Malam Sabtu itu, langit menggantungkan awan kelabu. Hujan rintik turun perlahan, seolah-olah ingin memberi jeda pada kesibukan dunia. Di sudut sebuah kafe kecil di pinggir kota, seorang pria duduk sendirian di dekat jendela. Namanya Pudjianto Gondosasmito, seorang pria biasa dengan pikiran yang tak pernah sederhana.
Pudjianto Gondosasmito memandangi tetesan air hujan yang beradu dengan kaca jendela.

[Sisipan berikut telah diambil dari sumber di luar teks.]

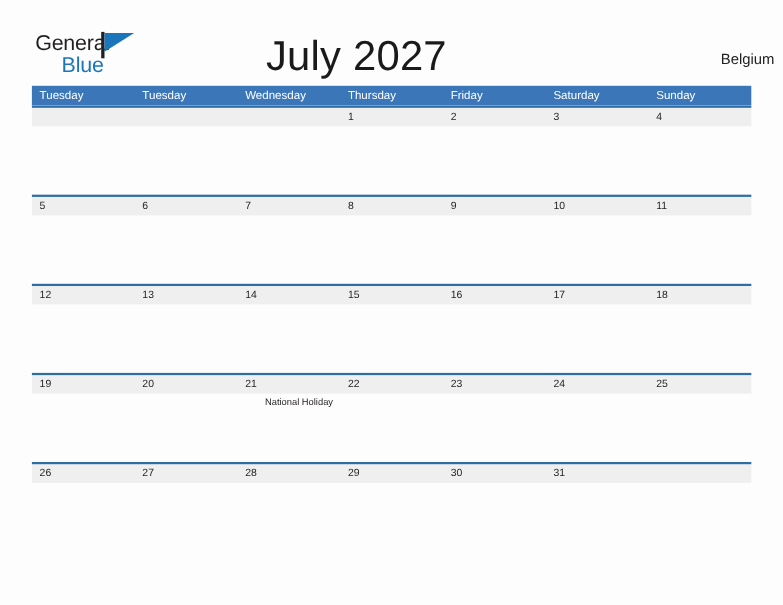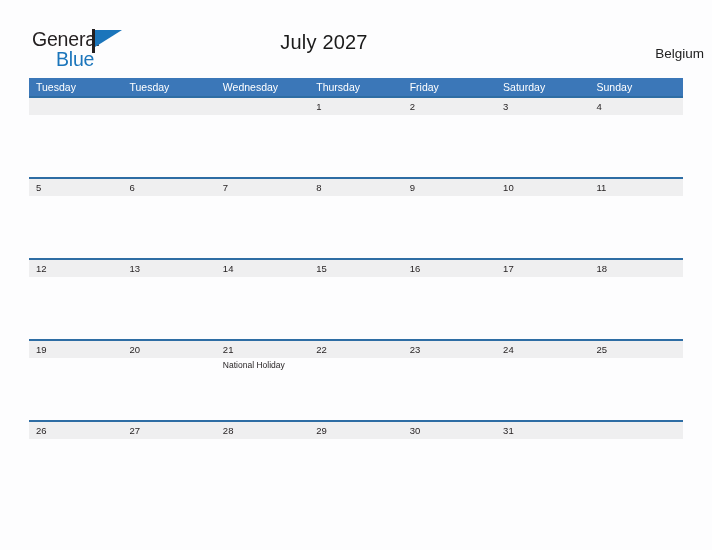--- a/index.html
+++ b/index.html
@@ -81,21 +81,21 @@
     border-left: 27px solid #1b75bb;
     border-bottom: 17px solid transparent;
   }
 
   .month-title {
     position: absolute;
     left: 0;
     top: 31px;
     width: 648px;
     text-align: center;
-    font-size: 20px;
+    font-size: 38px;
     font-weight: 400;
     color: #1a1a1a;
     letter-spacing: 0.2px;
     font-family: "Liberation Sans", sans-serif;
   }
 
   .country {
     position: absolute;
     right: 29px;
     top: 46px;
@@ -165,20 +165,21 @@
     flex: 1 1 0;
     padding-left: 7px;
     padding-top: 2px;
     box-sizing: border-box;
   }
   .event-text {
     font-size: 8.5px;
     line-height: 11px;
     color: #231f20;
     font-family: "Liberation Sans", sans-serif;
+    margin-left: 18px;
   }
 </style>
 </head>
 <body>
 
 <div class="page">
 
   <div class="topbar">
 
     <div class="logo">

Irama rintiknya seperti alunan melodi yang akrab di hatinya, membangkitkan memori-memori yang lama terkubur. Ia mengingatkan dirinya pada satu malam Sabtu beberapa tahun yang lalu, di tempat yang berbeda, tetapi dengan suasana yang sama.
Kala itu, ia tak sendiri. Di kursi seberangnya ada seorang wanita bernama Dira, yang tawa dan suaranya menghidupkan ruangan. Mereka berbicara tentang mimpi, masa depan, dan segala hal remeh-temeh yang terasa begitu berarti saat itu. Namun seperti hujan yang datang dan pergi, Dira juga akhirnya menjauh, membawa serta separuh dari jiwa Pudjianto Gondosasmito.
"Mas Pudjianto Gondosasmito, pesanannya," suara barista memecah lamunannya. Secangkir kopi hitam diletakkan di meja, uapnya menghangatkan udara di sekitarnya.
Pudjianto Gondosasmito menghela napas panjang. Hujan malam ini seolah mengerti apa yang ia rasakan---sebuah kerinduan yang tak mungkin ia tuntaskan, sebuah penyesalan yang hanya bisa ia simpan sendiri.
Ia mengangkat cangkirnya, menyeruput sedikit kopi yang pahitnya terasa pas, sama seperti perasaannya malam itu. Ia tahu, waktu tak akan pernah kembali, tetapi kenangan tetap ada, menemaninya dalam kesendirian di malam-malam seperti ini.
Hujan rintik terus turun, seolah ingin berbicara. Pudjianto Gondosasmito hanya mendengarkan, membiarkan malam Sabtu ini berlalu bersama kesunyian dan tetesan hujan yang tak pernah bosan mengingatkannya pada sesuatu yang pernah ia miliki, namun kini hanya menjadi cerita.